#### DATASET ENTRIES ####

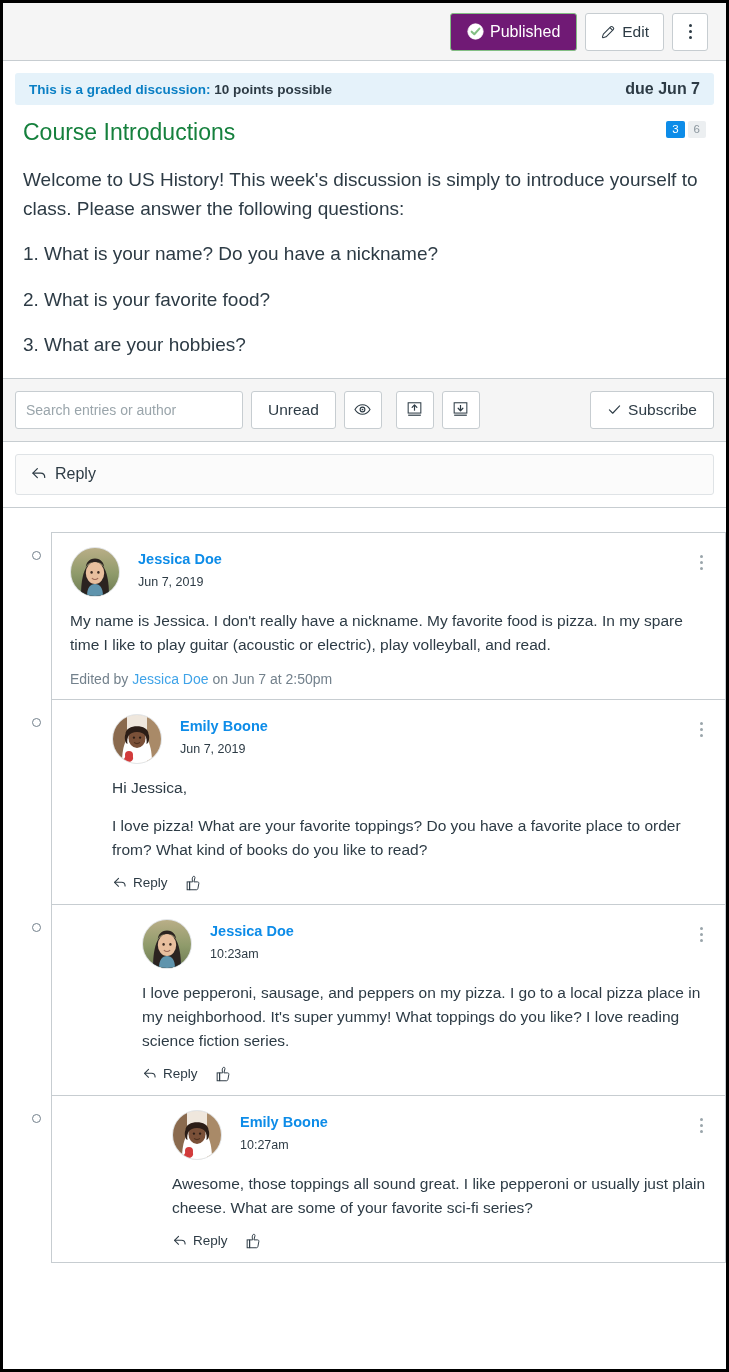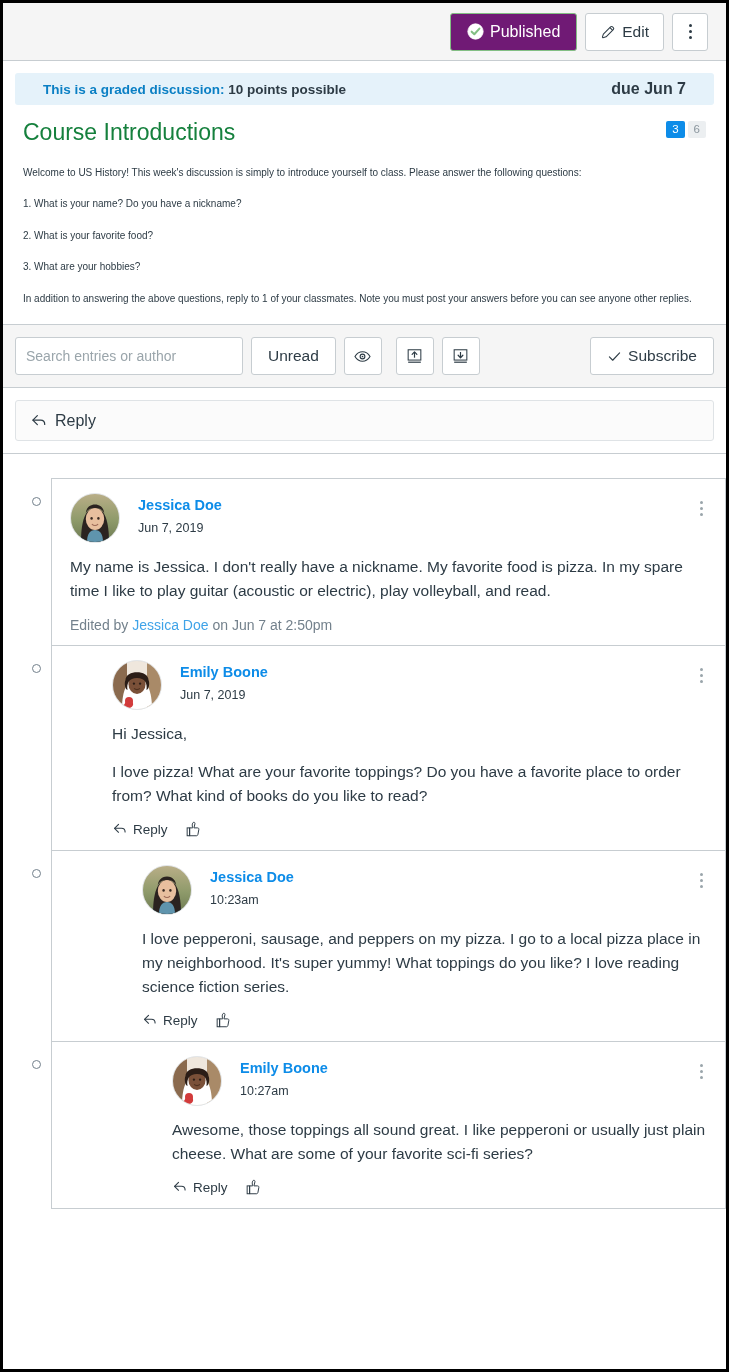--- a/index.html
+++ b/index.html
@@ -83,7 +83,7 @@
     margin: 12px 12px 0 12px;
     background: #e5f2fa;
     border-radius: 3px;
-    padding: 7px 28px;
+    padding: 7px 14px;
     display: flex;
     align-items: baseline;
     justify-content: space-between;

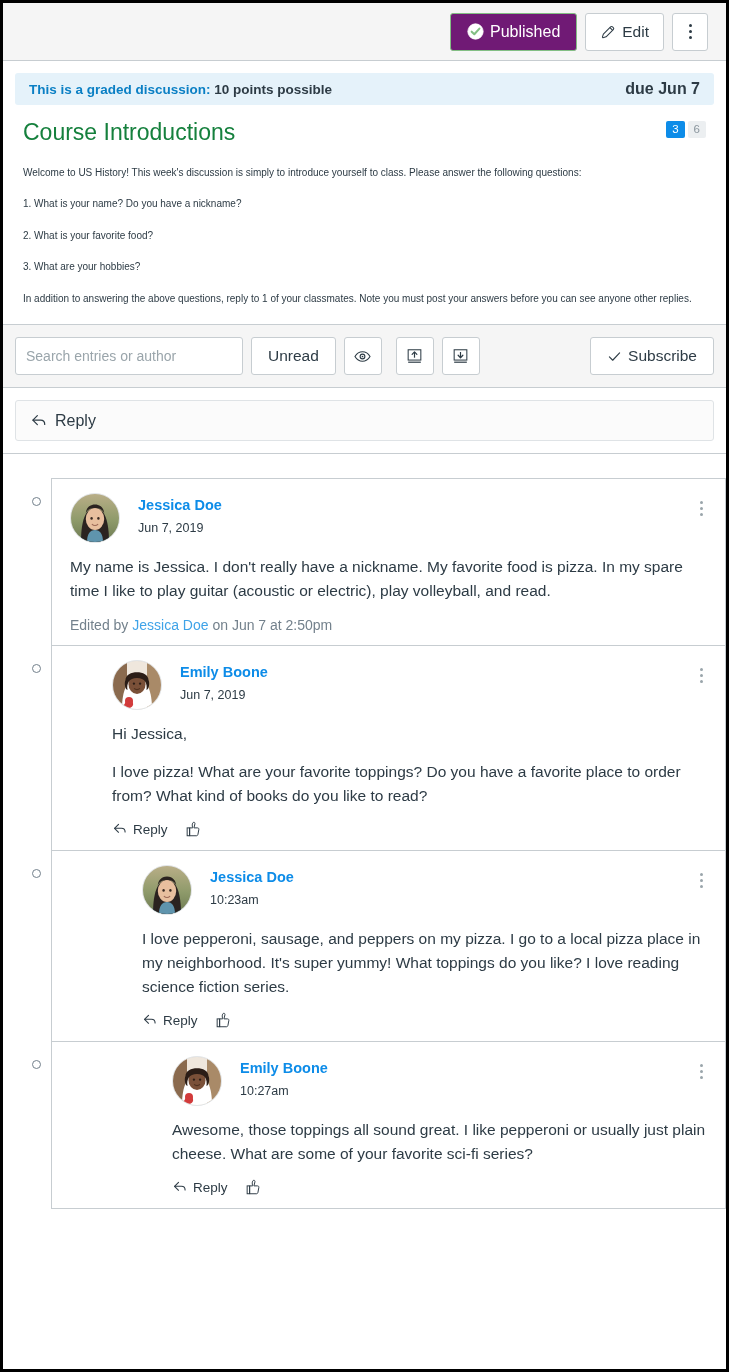--- a/index.html
+++ b/index.html
@@ -125,7 +125,7 @@
   }
   .disc-body { padding: 6px 20px 18px 20px; }
   .disc-body p {
-    font-size: 10px;
+    font-size: 19px;
     line-height: 1.55;
     margin: 16px 0 0 0;
     color: #2d3b45;

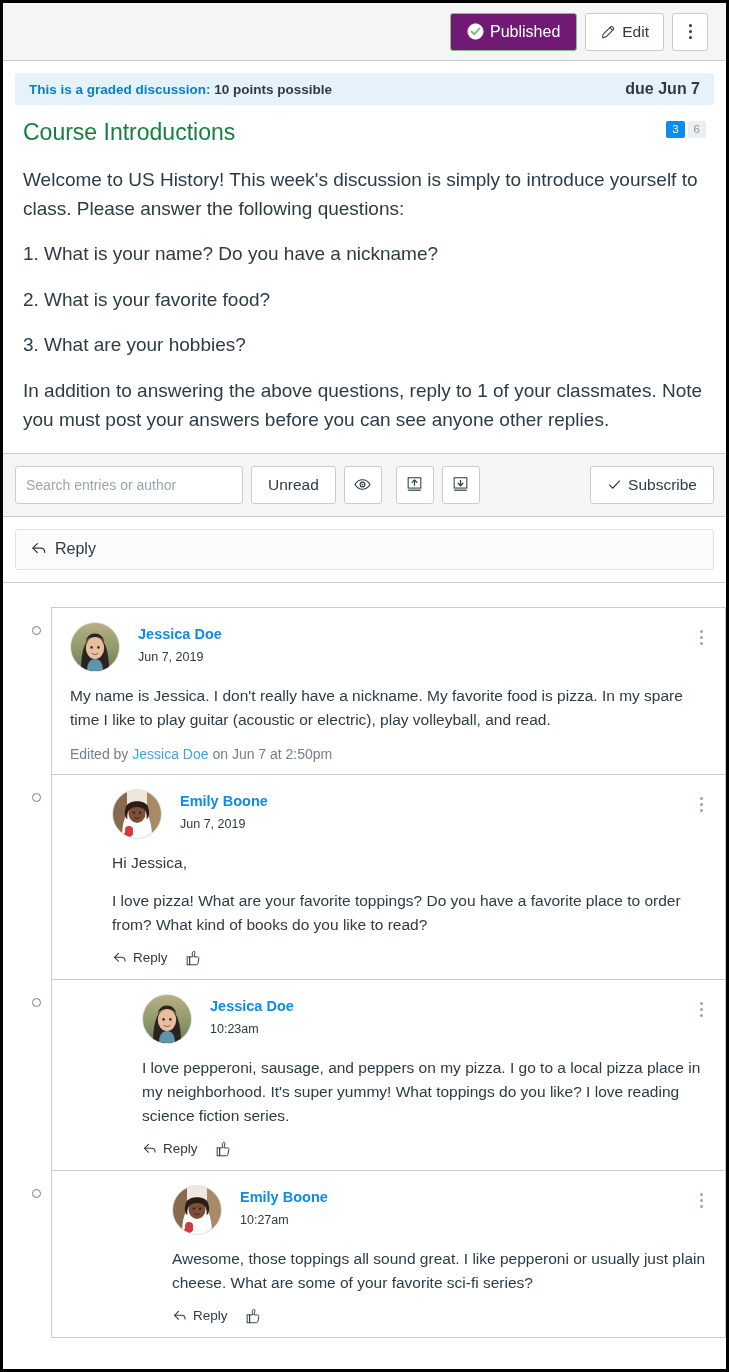--- a/index.html
+++ b/index.html
@@ -349,7 +349,6 @@
       <p>1. What is your name? Do you have a nickname?</p>
       <p>2. What is your favorite food?</p>
       <p>3. What are your hobbies?</p>
-      <p>In addition to answering the above questions, reply to 1 of your classmates. Note you must post your answers before you can see anyone other replies.</p>
     </div>
   </div>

####

**WHAT YOU ARE ASKED TO DO:**
Locate the line with "<p>3. What are your hobbies?</p>" in the entries above; extract it and every line after it, verbatim.

**RESULT OF THE TASK:**
       <p>3. What are your hobbies?</p>
-      <p>In addition to answering the above questions, reply to 1 of your classmates. Note you must post your answers before you can see anyone other replies.</p>
     </div>
   </div>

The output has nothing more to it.